Ethnic varieties of English (and of any other language, for that matter) play
an important role in preserving the shared identity of a particular minority
group within a majority mass. It is because of this that members of an
ethnic minority will not give up using its characteristic vernacular (although,
on occasions, the standard language is used, especially by the upper
educated classes) and will fight, by cultural and political means, to ensure
its survival.
Social varieties of English
Standard English - the variety of English considered the
norm in an English-speaking country, usually associated with
users belonging to the upper well-educated social classes on
the one hand, and to the media and the official social,
scientific, political, cultural, etc. settings, on the other. SE is
also the variety taught to learners of English as a foreign
language. However, it should not be understood that it is
spoken by members of the upper social classes and in the
previously mentioned contexts only – it is spread,
admittedly, in a non-uniform way, across the whole social
spectrum and it is encountered in less formal environments
as well.
What SE is not:
an accent - SE can be identified mainly by its vocabulary, grammar and
orthography, but not by its pronunciation. In Britain, there is “a high status
and widely described accent known as ‘Received Pronunciation’ (RP)”, also
known as “King’s English”, “Queen’s English” and “BBC English” also, “which
is sociolinguistically unusual when seen from a global perspective in that it
is not associated with any geographical area, being instead a purely social
accent associated with speakers in all parts of the country, or at least in
England, from upper-class and upper-middle-class backgrounds” (Trudgill
1999: 118). While users of RP also speak SE, not all speakers of SE speak it
with an RP - about 10% of the population in Britain speak SE with some
form of regional accent, even if this is not very distant from RP. Therefore,
it is justified to say that “while RP is, in a sense, standardized, it is a
standardized accent of English and not Standard English itself. This point
becomes even clearer from an international perspective. Standard English
speakers can be found in all English-speaking countries, and it goes without
saying that they speak this variety with different non-RP accents, depending
on whether they came from Scotland or the USA or New Zealand or
wherever” (Trudgill 1999: 118).
a style (a language variety that can be placed on a continuum, ranging from
very formal to very informal).
Standard – non-standard is not the same as formal - informal.

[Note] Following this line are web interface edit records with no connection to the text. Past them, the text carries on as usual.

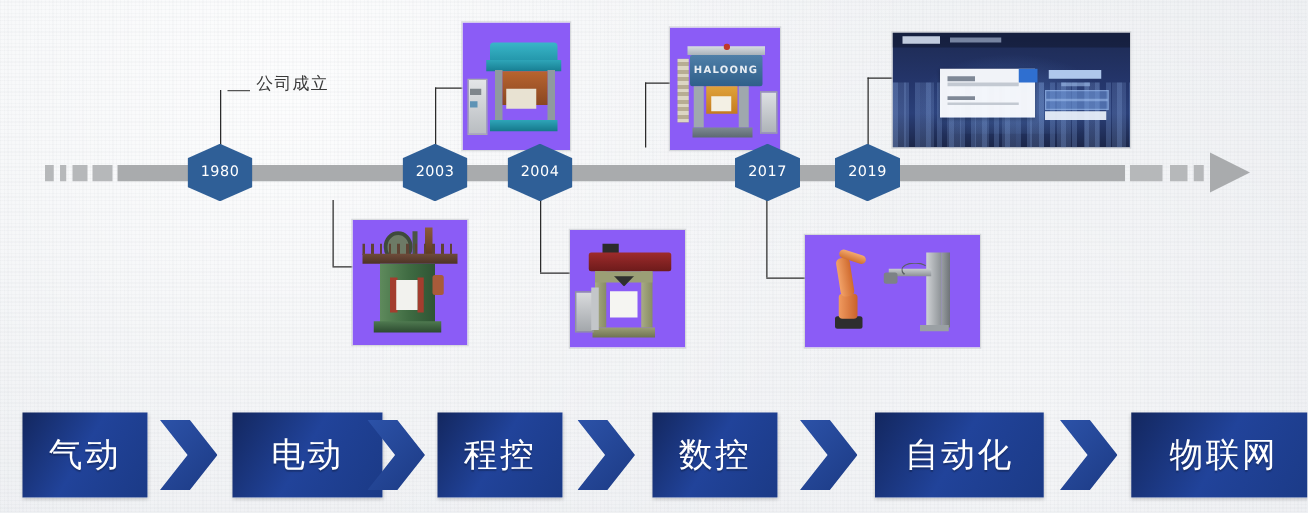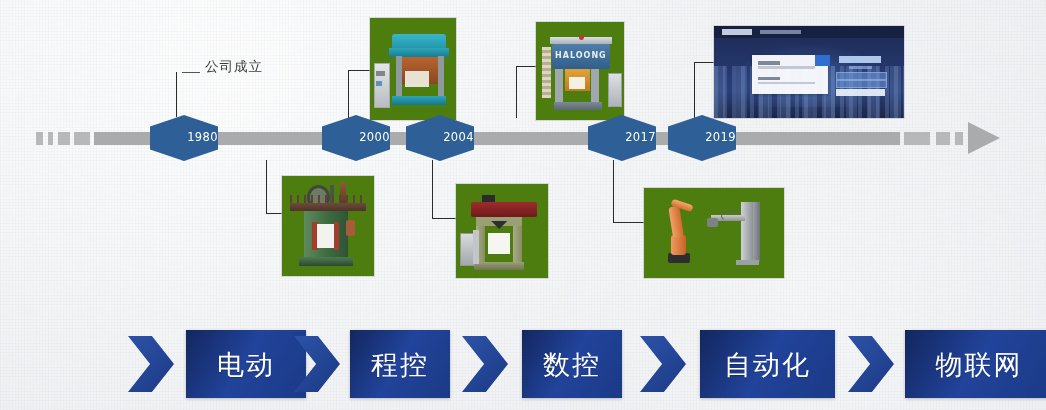"HALOONG" .m-bg { background: #4d7c0f -> #8b5cf6 }
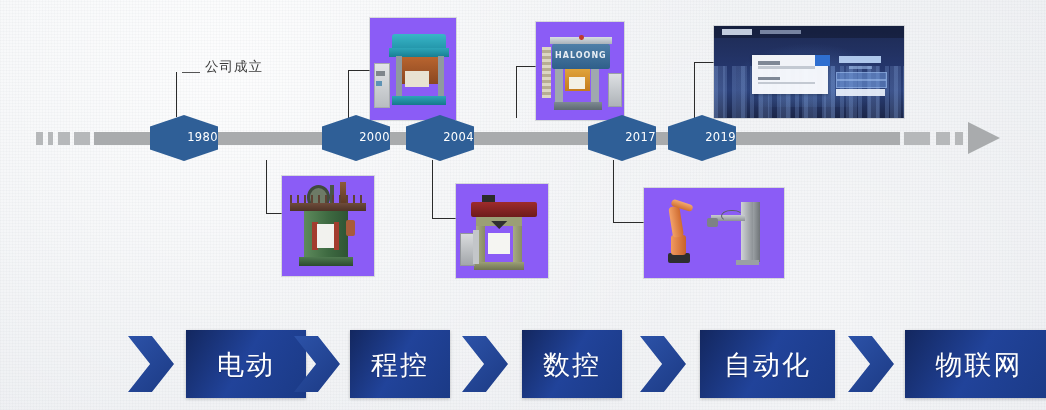"1980" .hex { justify-content: flex-end -> center; width: 68px -> 52px }
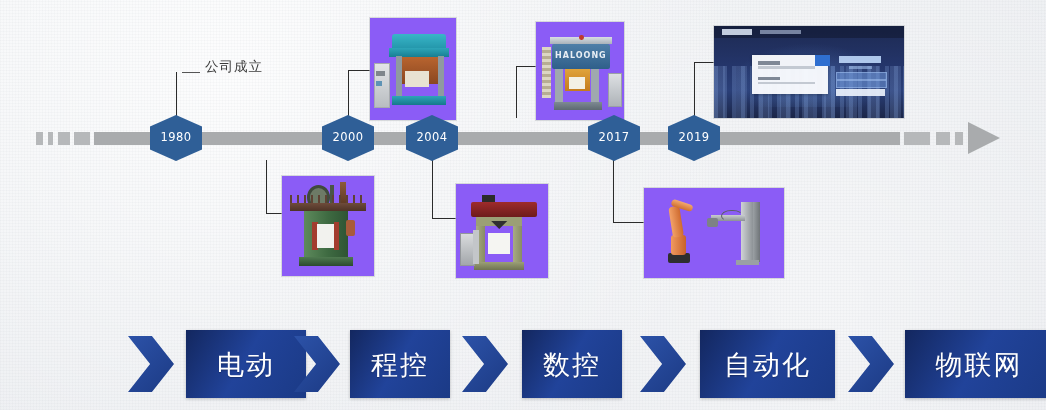"2000" span.hex-label { text: 2000 -> 2003 }
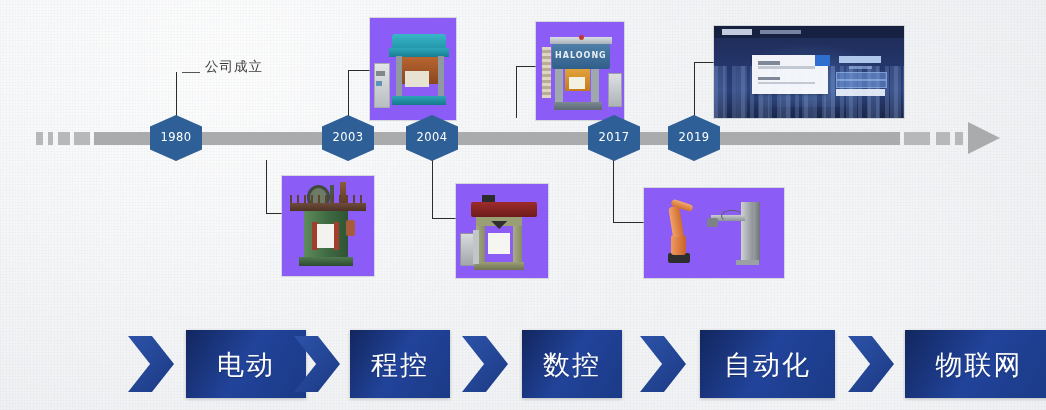"气动" div.flow-box { html: none -> <div> <span>气动</span> </div> }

Eg. The old man was bloody knackered after his long trip - SE, though “couched in a
very informal style” (Trudgill 1999: 120) Father were very tired after his lengthy
journey - non-standard English (due to the grammatically incorrect agreement between
the subject and the verb), “couched in a rather formal style” (Trudgill 1999: 120).
even if SE tends to be used formally (a fact imposed by the contexts in which it
occurs), it is not impossible for it to be employed in an informal way, too. Stylistic
switching occurs within the variety in question and not between it and another
one.
a register (a variety of language connected to a particular topic, subject
matter or activity, such as mathematics, medicine, physics, law, etc.),
although it is most usual in English-speaking societies to employ SE when
one is using scientific registers
There was two eskers what we saw in them U-shaped valleys is a nonstandard
English sentence, couched in the technical register of physical geography
(Trudgill 1999: 121)
An informal discussion between scientists in their field of expertise might be SE,
even if not too many specialised terminology is used
What SE is:
a language variety, a social dialect which displays characteristics that
individualize it as pretty unusual among the other dialects of English.
SE is the dialect spoken as their native variety by about 12 to 15% of
Britain’s population, this segment being concentrated at the top of the
social scale. The further down this scale one gets, the more numerous non-
standard forms of language one comes across. From a historical point of
view, SE was selected (though not through a conscious process of decision
making by regulatory bodies such as academies, for instance) as the variety
to become the standard one precisely because “it was the variety
associated with the social group with the highest degree of power, wealth
and prestige. Subsequent developments have reinforced its social character:
the fact that it has been employed as the dialect of an education to which
pupils, especially in earlier centuries, have had differential access depending
on their social class background” (Trudgill 1999: 124).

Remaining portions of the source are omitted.